# Welche Kutter Burgtiefe Fehmarn



## Ostseekapitän (14. Februar 2015)

*Welche Kutter Burgstaaken Fehmarn*

Brauche Tips.
Danke.


----------



## Bubu63 (14. Februar 2015)

*AW: Welche Kutter Burgtiefe Fehmarn*

Hallo Ostseekapitän,

 in Burgtiefe liegt gar kein Kutter, die liegen alle in Burgstaaken !

 MS Silverland und MS Kehrheim, Reederei Thomas Lüdtke
 MS Südwind und MS Karoline, Reederei Willi Lüdtke
 Störtebeker ( Katamaran ), Reederei Neumann

 Und in Orth gibt es dann noch die MS Antares.

 Bis die Tage

 Bubu63


----------



## Ostseekapitän (14. Februar 2015)

*AW: Welche Kutter Burgstaaken Fehmarn*

Danke.


----------



## Dorsch_Freak (15. Februar 2015)

*AW: Welche Kutter Burgtiefe Fehmarn*

Bin eigentlich immer nur mit der Südwind rausgefahren und war nie unzufrieden. Versuch den Platz achtern Backbord zu kriegen, da stehst du ganz beqeum.

Gruß


----------



## carpfriend568 (16. Februar 2015)

*AW: Welche Kutter Burgtiefe Fehmarn*

Ich war im letzten Sommer mit der Antares unterwegs! Das war während der Sommerferien an einem Freitag, wir waren insgesamt mit 6 Anglern an Board, also Platz bis zum Abwinken, gefangen haben wir alle auch ausreichend. Kann ich nur empfehlen!!


----------



## pennfanatic (27. April 2017)

*AW: Welche Kutter Burgtiefe Fehmarn*

Hallo, kennt sich jemand aus mit der momentanen kutterszene auf fehmarn?

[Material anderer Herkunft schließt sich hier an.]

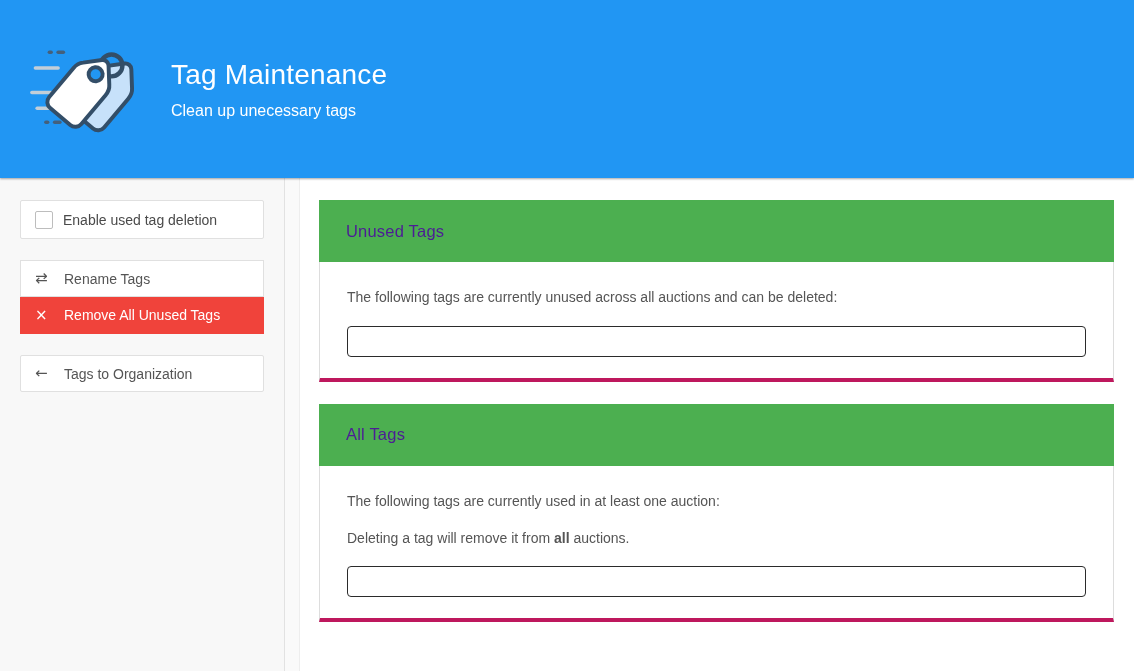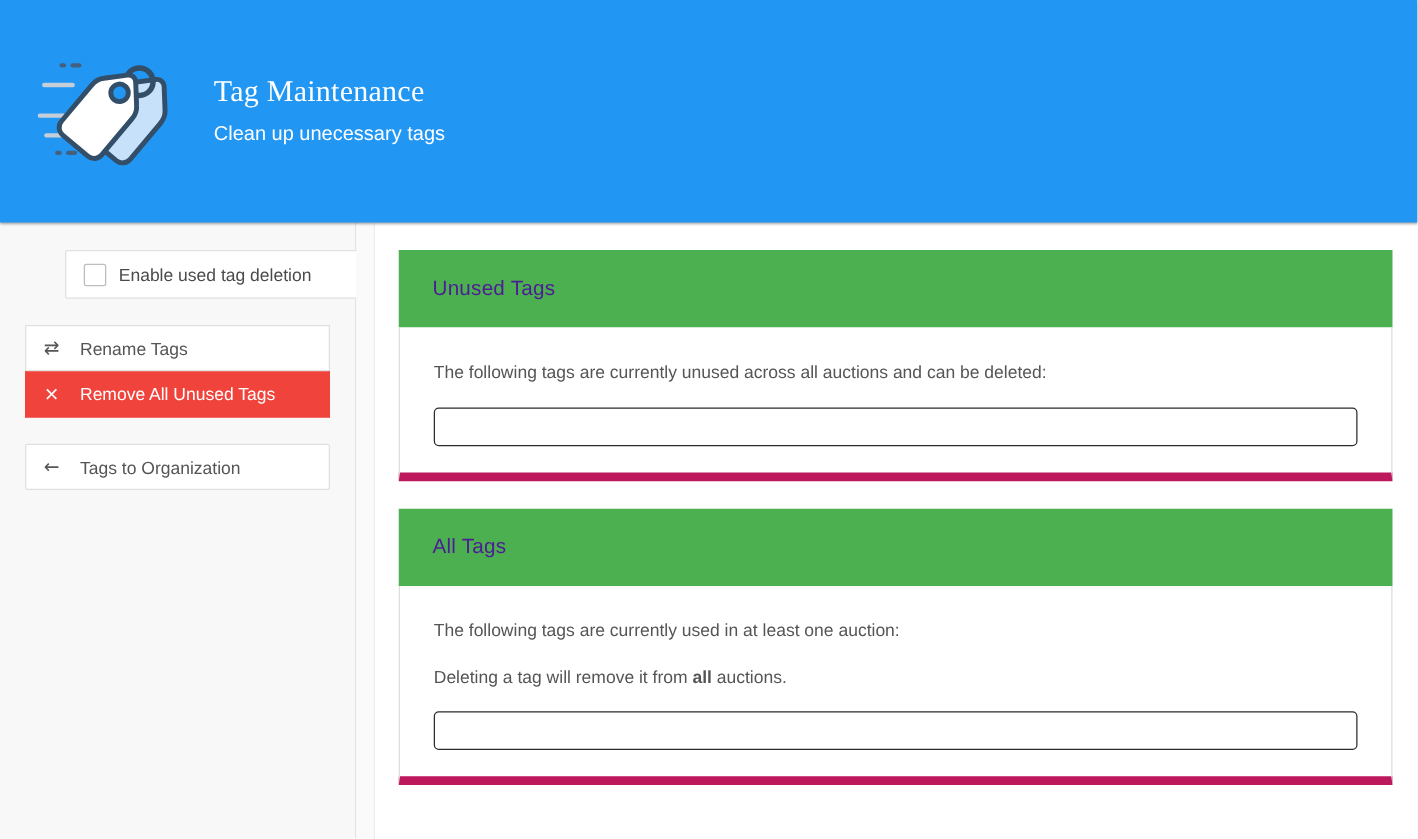--- a/index.html
+++ b/index.html
@@ -26,7 +26,7 @@
   .brand-icon{width:107px;height:100px;flex:0 0 auto;display:flex;align-items:center;}
   .titles{margin-left:34px;}
   .page-title{
-    margin:0 0 11px 0;color:#fff;font-size:24px;font-weight:500;letter-spacing:.2px;font-family:Liberation Serif, serif;
+    margin:0 0 11px 0;color:#fff;font-size:28px;font-weight:500;letter-spacing:.2px;
   }
   .page-subtitle{color:#fff;font-size:16px;font-weight:400;}
 

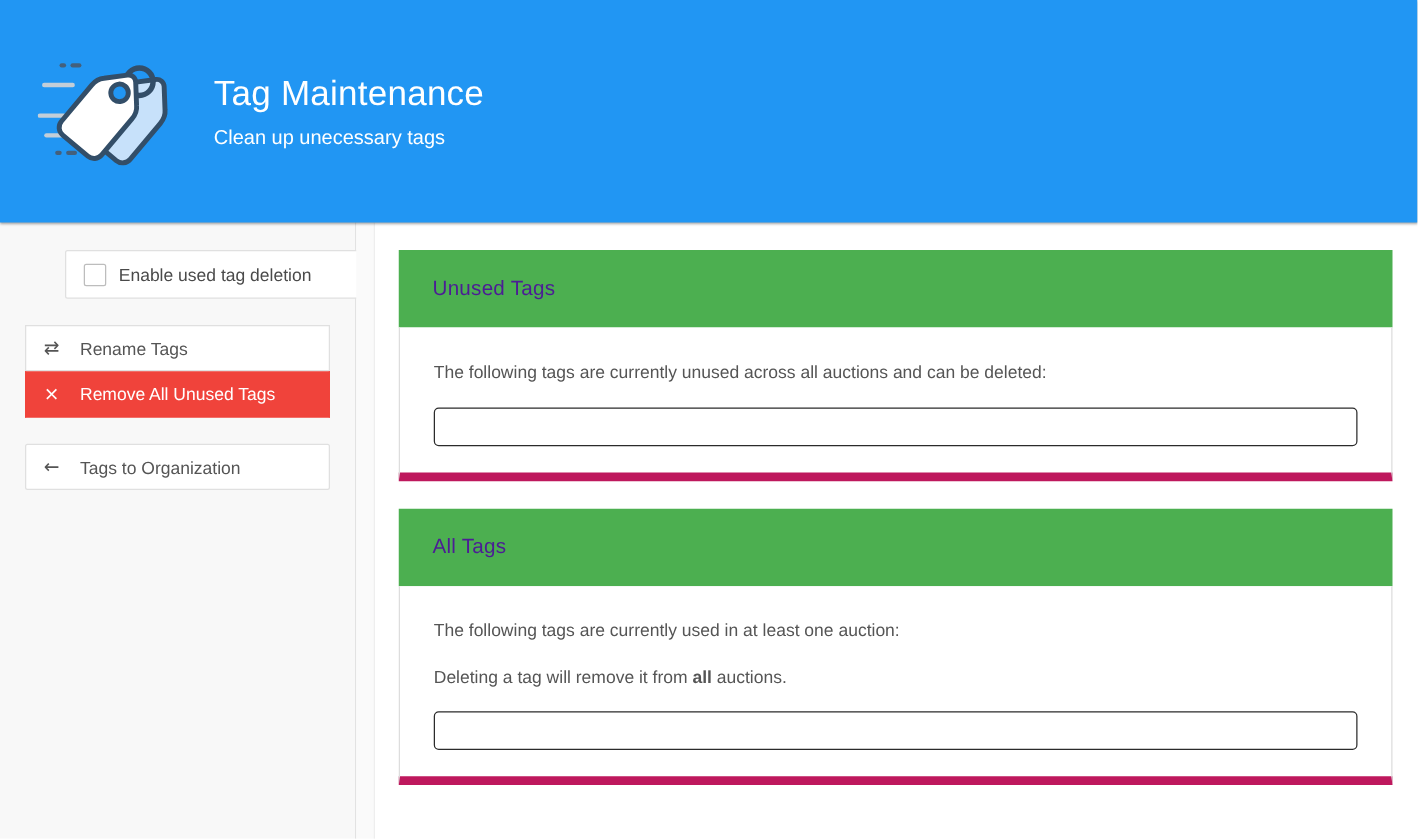--- a/index.html
+++ b/index.html
@@ -44,7 +44,7 @@
   }
   .checkbox-card{
     height:39px;width:100%;background:#fff;border:1px solid #e0e0e0;border-radius:2px;
-    display:flex;align-items:center;padding:0 14px;margin-bottom:21px;cursor:pointer;margin-left:32px;
+    display:flex;align-items:center;padding:0 14px;margin-bottom:21px;cursor:pointer;
   }
   .cb{
     appearance:none;-webkit-appearance:none;

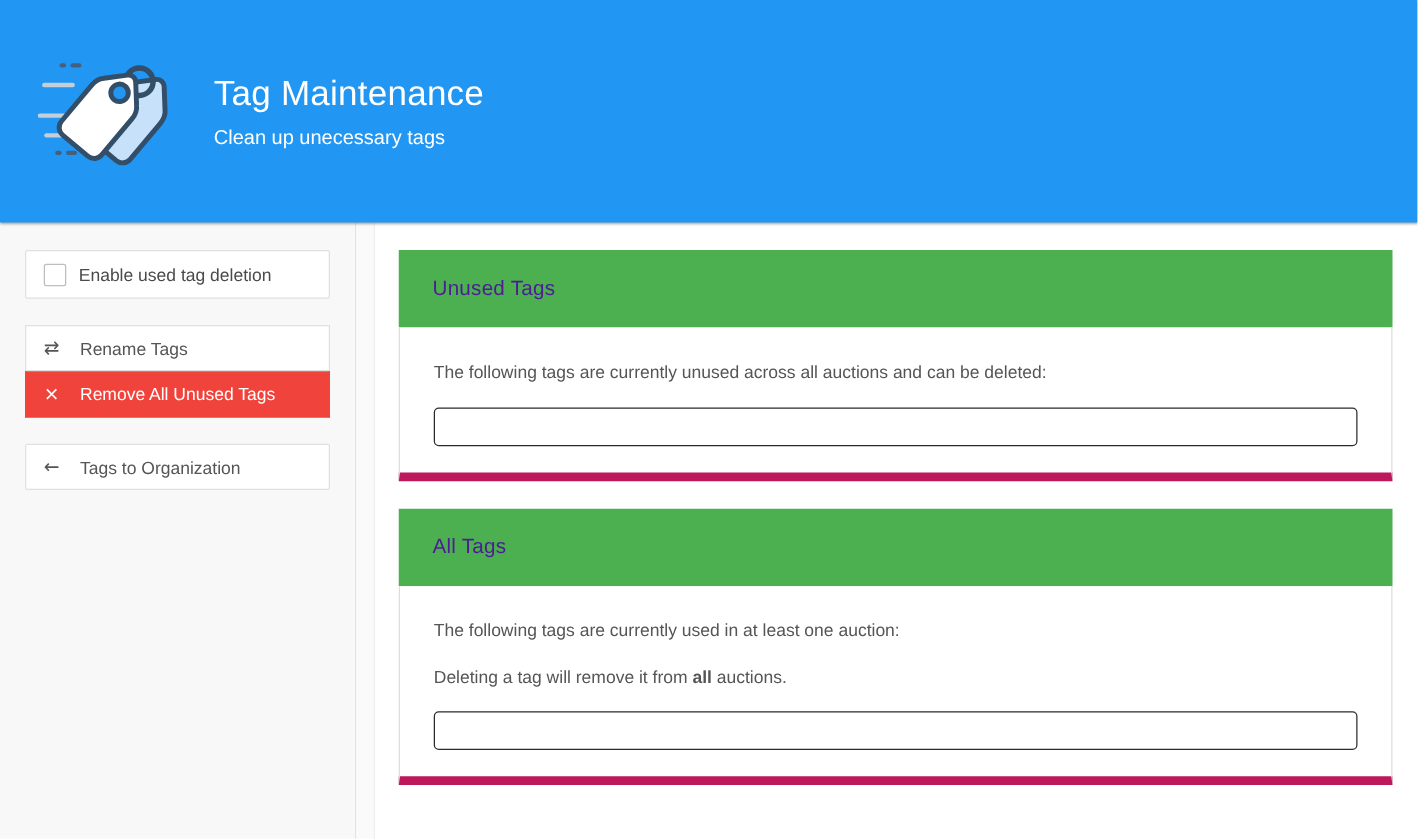--- a/index.html
+++ b/index.html
@@ -81,7 +81,7 @@
   }
   .panel-body{
     background:#fff;border:1px solid #dddddd;border-top:none;
-    border-bottom:7px solid #be185d;
+    border-bottom:4px solid #be185d;
     padding:27px 27px 21px 27px;
   }
   .panel-body p{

Welche kutter fahren noch??r
Fährt die ms antares aus orth noch?
Hat immer spaß gemacht!


----------



## Inselmann (27. April 2017)

*AW: Welche Kutter Burgtiefe Fehmarn*

Moinsen,
Wieso sollten sie nicht fahren?
Alle oben genannten Kutter sind noch vor Ort und bieten Tages und Mehrtagesfahrten an. Zudem kann auch eine Übernachtung gebucht werden. Also, Ran ans Telefon/Handy ,anmelden, zeitig an Bord sein und den Tag auf der Ostsee genießen.
Gruß von der Insel


----------



## pennfanatic (27. April 2017)

*AW: Welche Kutter Burgtiefe Fehmarn*

Danke dir für die info


----------



## punkarpfen (27. April 2017)

*AW: Welche Kutter Burgstaaken Fehmarn*

Hi. Ganz nebenbei wird auf den Fehmarner Kuttern noch ganz gut gefangen. 

Gesendet von meinem SM-J320F mit Tapatalk


----------



## pennfanatic (27. April 2017)

*AW: Welche Kutter Burgtiefe Fehmarn*

Bei meinen fangmengen hätte ich nie ein Problem mit dem baglimit gehabt.... 
Über fünf dorsche pro Tag hätte ich mich geffreut.
Eben zu doof zum angeln.


----------



## punkarpfen (27. April 2017)

*AW: Welche Kutter Burgstaaken Fehmarn*

Ich war Ostern auf Fehmarn und hatte nach 45 Minuten mein Baglimit erreicht. 

Gesendet von meinem SM-J320F mit Tapatalk


----------



## quincy73 (28. April 2017)

*AW: Welche Kutter Burgtiefe Fehmarn*

Hi,
also ich würde dir wenn die Karoline empfehlen, da war ich immer zufrieden. Mit der Antares war ich zwar nur einmal draußen, und das war insgesamt nix für mich. Aber das ist natürlich auch alles ein Stück weit Geschmackssache.
Ansonsten meine klare Empfehlung allgemein dort in der Ecke ist die Einigkeit in H'hafen, was besseres hab ich nicht kennengelernt!
Eine allgemeine Entscheidungshilfe könnte auch der individuelle Aufbau der jeweiligen Kutter sein; hier und da stören ja Aufbauten beim Werfen, man steht mal eben im Bug ~5m oberhalb der See oder man steht an einer ziemlichen Schräge, was auf Dauer auf den Körper geht...am besten schaust du sie dir vorher schonmal im Netz an...Beste Grüße und Petri Heil!


----------



## pennfanatic (28. April 2017)

*AW: Welche Kutter Burgtiefe Fehmarn*

Stimmt , auf der antares ist der Bug ziemlich hoch.
Aber die Plätze am Bug waren schnell voll.
Heck ebenso.
Bin eher der gemütliche Angler.
Die backbordseite hat mir immer gereicht


----------